(Task inputs begins)

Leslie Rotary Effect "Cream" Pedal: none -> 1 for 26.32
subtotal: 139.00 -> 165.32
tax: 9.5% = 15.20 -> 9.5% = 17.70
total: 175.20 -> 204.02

(Task inputs ends)
(Task inputs begins)

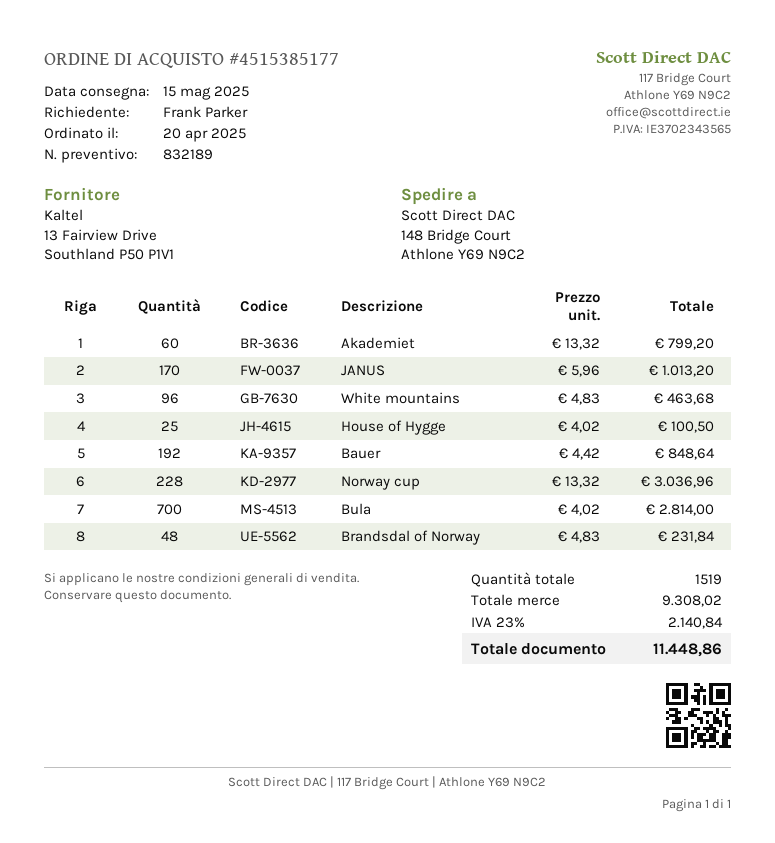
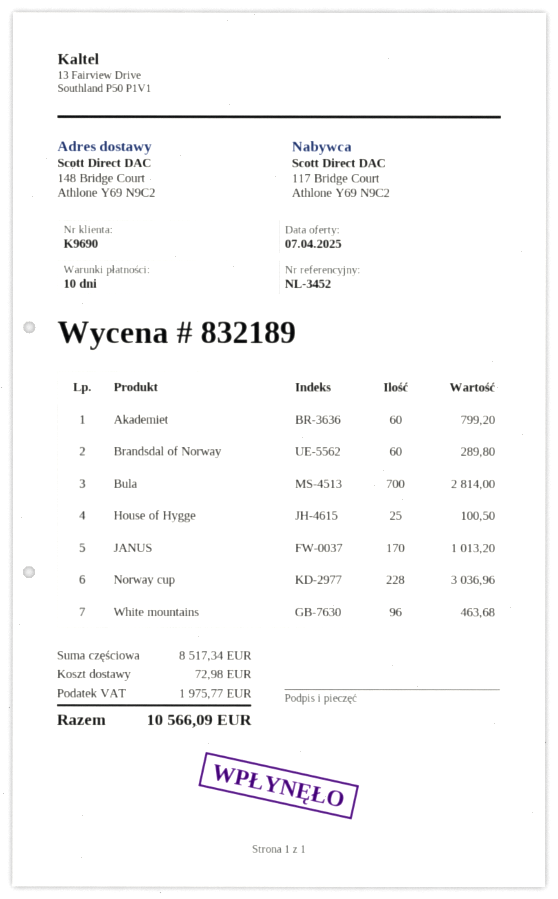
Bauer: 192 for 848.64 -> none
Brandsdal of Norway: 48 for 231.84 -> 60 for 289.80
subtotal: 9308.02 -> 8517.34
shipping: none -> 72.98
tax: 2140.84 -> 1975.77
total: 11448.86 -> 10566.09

(Task inputs ends)

Assignment
Above are the entries. Copy exactly the part that opens with the line containing "Bauer: 192 for 848.64 -> none" and closes with the line containing "total: 11448.86 -> 10566.09", and no more.

Task answer
Bauer: 192 for 848.64 -> none
Brandsdal of Norway: 48 for 231.84 -> 60 for 289.80
subtotal: 9308.02 -> 8517.34
shipping: none -> 72.98
tax: 2140.84 -> 1975.77
total: 11448.86 -> 10566.09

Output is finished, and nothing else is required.